Louise Glück




Ancient Text

How deeply fortunate my life, my every prayer
heard by the angels.

I asked for the earth; I received earth, like so much
mud in the face.

I prayed for relief from suffering; I received suffering.
Who can say my prayers were not heard? They were

translated, edited—and if certain
of the important words were left out or misunderstood, a crucial

article deleted, still they were taken in, studied like ancient texts.
Perhaps they were ancient texts, re-created

in the vernacular of a particular period.
And as my life was, in a sense, increasingly given over to prayer,

so the task of the angels was, I believe, to master this language
in which they were not as yet entirely fluent or confident.

And if I felt, in my youth, rejected, abandoned,
I came to feel, in the end, that we were, all of us,

intended as teachers, possibly
teachers of the deaf, kind helpers whose virtuous patience

is sustained by an abiding passion.
I understood at last!
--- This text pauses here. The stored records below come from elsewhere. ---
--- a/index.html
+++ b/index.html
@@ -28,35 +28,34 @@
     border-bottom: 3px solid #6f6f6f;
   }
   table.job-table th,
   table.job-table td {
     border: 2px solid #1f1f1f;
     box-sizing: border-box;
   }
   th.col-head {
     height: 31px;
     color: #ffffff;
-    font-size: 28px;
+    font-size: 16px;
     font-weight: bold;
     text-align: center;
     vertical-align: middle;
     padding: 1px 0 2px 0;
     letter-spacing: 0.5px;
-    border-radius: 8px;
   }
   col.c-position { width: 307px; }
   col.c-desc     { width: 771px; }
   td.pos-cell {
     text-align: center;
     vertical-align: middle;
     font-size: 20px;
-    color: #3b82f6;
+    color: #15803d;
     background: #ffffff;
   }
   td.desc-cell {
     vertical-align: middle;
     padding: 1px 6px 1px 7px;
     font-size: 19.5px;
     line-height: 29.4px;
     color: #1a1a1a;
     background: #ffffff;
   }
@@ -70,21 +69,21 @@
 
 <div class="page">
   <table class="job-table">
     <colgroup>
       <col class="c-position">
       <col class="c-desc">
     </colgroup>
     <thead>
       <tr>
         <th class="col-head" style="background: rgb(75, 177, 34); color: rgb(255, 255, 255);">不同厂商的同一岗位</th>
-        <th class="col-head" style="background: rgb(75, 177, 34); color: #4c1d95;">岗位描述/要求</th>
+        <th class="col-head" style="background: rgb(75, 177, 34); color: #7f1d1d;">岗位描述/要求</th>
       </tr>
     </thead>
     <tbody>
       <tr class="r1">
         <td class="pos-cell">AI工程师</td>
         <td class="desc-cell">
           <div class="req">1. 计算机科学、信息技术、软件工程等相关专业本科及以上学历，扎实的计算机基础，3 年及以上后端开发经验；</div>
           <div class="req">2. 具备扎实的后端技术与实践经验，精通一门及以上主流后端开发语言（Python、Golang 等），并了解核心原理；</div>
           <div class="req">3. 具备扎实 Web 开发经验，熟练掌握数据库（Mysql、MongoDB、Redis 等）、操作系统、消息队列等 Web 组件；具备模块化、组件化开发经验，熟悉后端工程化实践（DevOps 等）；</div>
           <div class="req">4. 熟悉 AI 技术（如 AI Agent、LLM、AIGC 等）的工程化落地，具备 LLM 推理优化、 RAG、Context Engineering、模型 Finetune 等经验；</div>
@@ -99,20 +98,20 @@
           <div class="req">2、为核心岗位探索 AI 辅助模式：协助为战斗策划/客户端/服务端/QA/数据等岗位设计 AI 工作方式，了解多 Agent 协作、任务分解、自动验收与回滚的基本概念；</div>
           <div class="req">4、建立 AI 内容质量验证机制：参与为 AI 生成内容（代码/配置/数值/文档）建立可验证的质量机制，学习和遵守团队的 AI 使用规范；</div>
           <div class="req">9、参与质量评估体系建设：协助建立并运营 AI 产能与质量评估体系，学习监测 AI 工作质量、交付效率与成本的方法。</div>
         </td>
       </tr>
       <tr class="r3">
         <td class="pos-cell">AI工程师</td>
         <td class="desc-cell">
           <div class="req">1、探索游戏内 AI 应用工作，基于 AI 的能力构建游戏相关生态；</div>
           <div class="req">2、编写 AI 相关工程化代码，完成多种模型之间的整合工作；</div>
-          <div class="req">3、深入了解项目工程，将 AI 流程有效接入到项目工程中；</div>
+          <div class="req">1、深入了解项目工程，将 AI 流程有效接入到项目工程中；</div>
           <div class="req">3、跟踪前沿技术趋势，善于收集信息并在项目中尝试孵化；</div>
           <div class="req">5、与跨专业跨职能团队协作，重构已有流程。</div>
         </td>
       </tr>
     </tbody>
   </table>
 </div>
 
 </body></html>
We were the aides and helpers,

our masterpieces strangely useful, like primers.
How simple life became then; how clear, in the childish errors,

the perpetual labor: night and day, angels were
discussing my meanings. Night and day, I revised my appeals,

making each sentence better and clearer, as though one might
elude forever all misconstruction. How flawless they became—

impeccable, beautiful, continuously misread. If I was, in a sense,
an obsessive staggering through time, in another sense

I was a winged obsessive, my moonlit
feathers were paper. I lived hardly at all among men and women;

I spoke only to angels. How fortunate my days,
how charged and meaningful the nights’ continuous silence and opacity.